So yeah, I'm not concerned enough of my own grammar to use a machine to check it for me. For me, as a non-native user of English, just writing, reading and talking, that is, using the language in any way enhances my skills. Sure, I might catch quite a lot of informal language on the side... but what the heck, should I really care that much? I write to have fun and to tell stories... I don't take my own writing too seriously.

Spellcheck is cool, though. I make less spelling errors after I started using it... although, I fear that the default libraries aren't as good as they could be... English has so large vocabulary it's quite hard to even understand...

Besides, language is quite organic and abstract thing... it evolves and changes over time. What we might see as an error might be rather formal language in the future.


----------



## Thou Dog (Dec 12, 2009)

As I'm writing a story, I just write as I think is best. Whatever the hell is on my mind, it goes onto the page. That's as it should be, for the most part.

I do write in MS Word, usually, because it allows me to use Unicode characters if I need to (for example, quoting a verse from the Bible) more easily than Notepad does. Word also offers tools that Notepad doesn't, like page count and word count ("Should I label this 'short story' or 'microfic'?") and has spell-check and grammar check.

I do proofread - I typically save the story, then read it again from top to bottom, imagining it as reading it out loud, to make sure I haven't made any idiotic mistakes or told contradictory statements. But before I do that, I reach for F7, the spell-check key. (Really, it's an automated proof-reader.) I type fast, you know, and I don't always notice that I've spelled something wrong, put extra spaces where I shouldn't have, put punctuation where I shouldn't have, and so on.

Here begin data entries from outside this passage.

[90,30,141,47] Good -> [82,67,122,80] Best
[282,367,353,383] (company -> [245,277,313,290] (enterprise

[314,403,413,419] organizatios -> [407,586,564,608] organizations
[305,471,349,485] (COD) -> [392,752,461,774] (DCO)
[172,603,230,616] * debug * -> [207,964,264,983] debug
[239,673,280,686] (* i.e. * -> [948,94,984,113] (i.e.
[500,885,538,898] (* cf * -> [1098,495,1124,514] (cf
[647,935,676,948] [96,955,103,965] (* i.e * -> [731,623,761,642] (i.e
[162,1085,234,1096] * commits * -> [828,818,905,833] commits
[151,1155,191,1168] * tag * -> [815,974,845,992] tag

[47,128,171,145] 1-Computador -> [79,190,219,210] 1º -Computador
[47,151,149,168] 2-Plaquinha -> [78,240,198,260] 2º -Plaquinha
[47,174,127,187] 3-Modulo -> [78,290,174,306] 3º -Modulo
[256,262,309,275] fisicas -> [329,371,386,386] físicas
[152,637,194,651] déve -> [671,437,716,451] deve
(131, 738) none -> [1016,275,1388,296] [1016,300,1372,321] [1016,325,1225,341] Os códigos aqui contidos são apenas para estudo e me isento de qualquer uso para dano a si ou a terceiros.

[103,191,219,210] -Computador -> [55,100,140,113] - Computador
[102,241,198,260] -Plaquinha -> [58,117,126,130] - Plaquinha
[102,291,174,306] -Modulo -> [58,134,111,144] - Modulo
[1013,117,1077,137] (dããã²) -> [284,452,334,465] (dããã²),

I think spell-check is a useful addition to the proofreading process. It costs almost nothing, and provides the benefit of catching those sneaky little errors that autocorrect won't always catch.


----------



## AshleyAshes (Dec 13, 2009)

GraemeLion said:


> Ashley, I guess what I'm also looking for is the name of the Grammar check you use.
> 
> In the ones I've tried, I've never had a silly false positive. It's been more likely just to not hit things at all.


 
I use MS Word 2003 since I Don't like the visual stylings of later versions.

Here's an example of a 'false positive' in the grammer check.



> "Do you think *it's* okay for you two to be like that with kids around?"


 
The gammar check is actually suggesting that I replace 'it's' the contraction with 'its' the posessive.  False positives like this are easy to detect of course and I've never blindly obeyed the grammer check for these reasons.


----------



## Poetigress (Dec 13, 2009)

I can't stand Word's grammar checker and never use it. I do use spellcheck just as the first layer of proofreading to catch obvious typos (or at least the ones that don't make a real word).

Overall, though, I think it's always better to learn something for yourself than depend on any software to do it for you.

As far as grammar references, _The Elements of Style_ isn't really a grammar text as much as it's a book on general style. It's still great, but for double-checking "lie" and "lay" and other things I still have to watch, I use the old _Bedford Handbook for Writers_ that was a text in my college composition course.

_Eats, Shoots & Leaves_ is a good read, though again, it's not a grammar book per se and focuses on punctuation.

I assume there are grammar volumes in the "Dummies" and "Complete Idiot's Guide" series, which would probably work just fine for anyone needing to brush up on the basics, but for something online as well as in print, I'd recommend Grammar Girl. You can listen to the podcast, read on the website, or (as I have) subscribe to the daily tip by email. Her explanations and examples tend to be very clear and easy to understand.


----------



## GraemeLion (Dec 13, 2009)

Poetigress:

That's what I went with at the book store.  I purchased yet another copy of Elements of Style (I keep loaning them out at writer groups and they never return) and a copy of Grammar Girl's book.

I'll get her podcast in my aggregator and start listening to that after I complete her book.


----------



## Lazarus (Dec 13, 2009)

Grammar has always been difficult for me, but at some point early during my writing I discovered that as long as you ignore the computer and read it back to yourself, you can catch all the mistakes that you need to.

Word is dumb, but that's the nature of Word. It's not designed as a writer's software, it's for business folks. So that simply means we writers must suffer the green lines and enjoy the clicks of "Ignore".

Also I loath "How to Write..." books. They typically try to prevent mistakes that are very critical to learning the writing process and in doing so these books incur my wrath in college creative writing courses.


----------